Start of Block

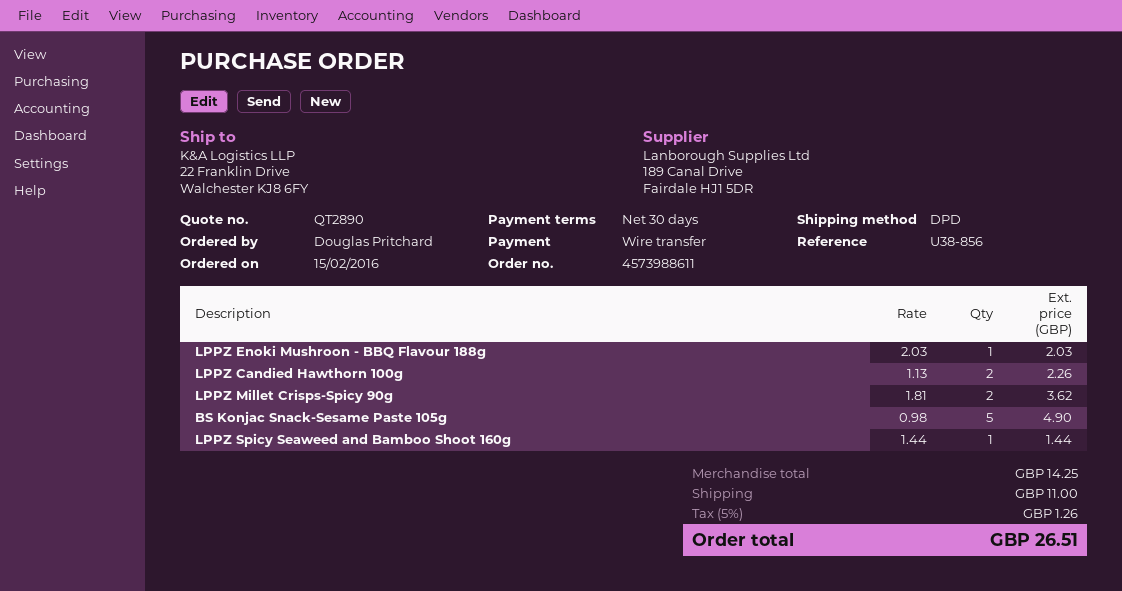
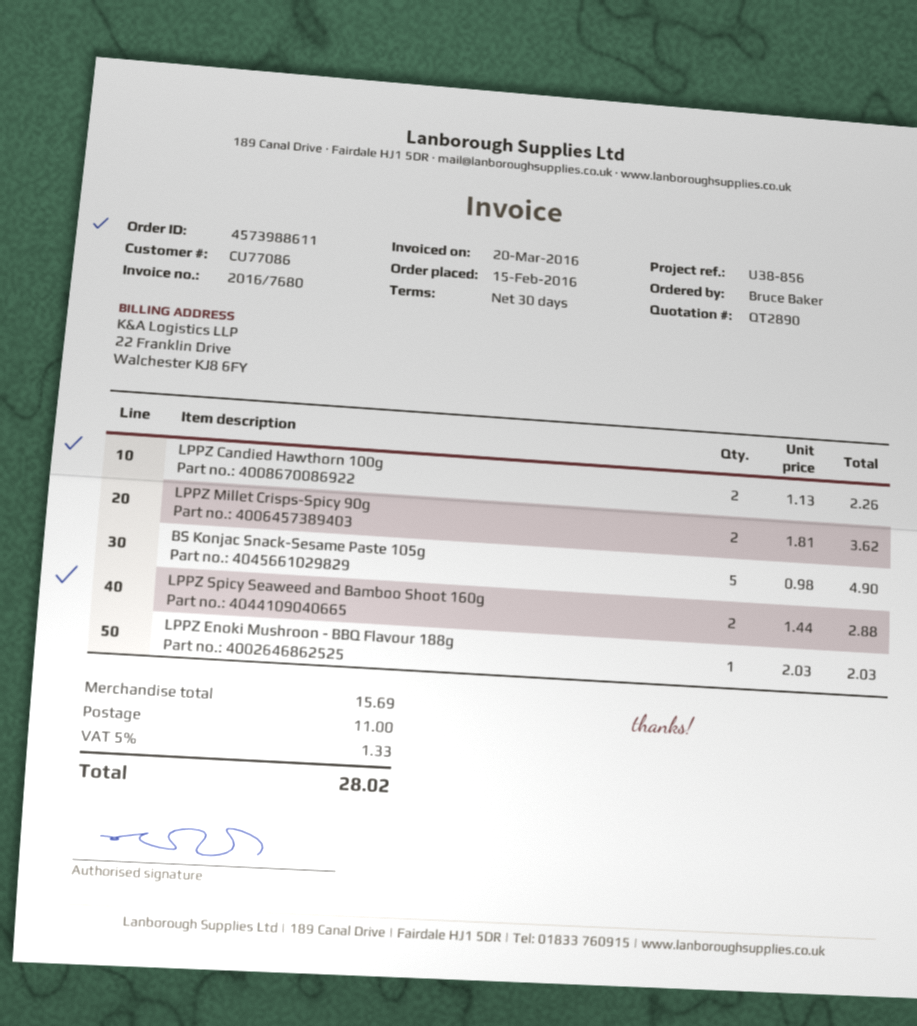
ordered by: Douglas Pritchard -> Bruce Baker
LPPZ Spicy Seaweed and Bamboo Shoot 160g: 1 x 1.44 = 1.44 -> 2 x 1.44 = 2.88
subtotal: 14.25 -> 15.69
tax: 5% = 1.26 -> 5% = 1.33
total: 26.51 -> 28.02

End of Block

## ASSIGNMENT
Repeat nothing before the line containing "subtotal: 14.25 -> 15.69"; repeat that line and every later line of the listing exactly.

## WORKED SOLUTION
subtotal: 14.25 -> 15.69
tax: 5% = 1.26 -> 5% = 1.33
total: 26.51 -> 28.02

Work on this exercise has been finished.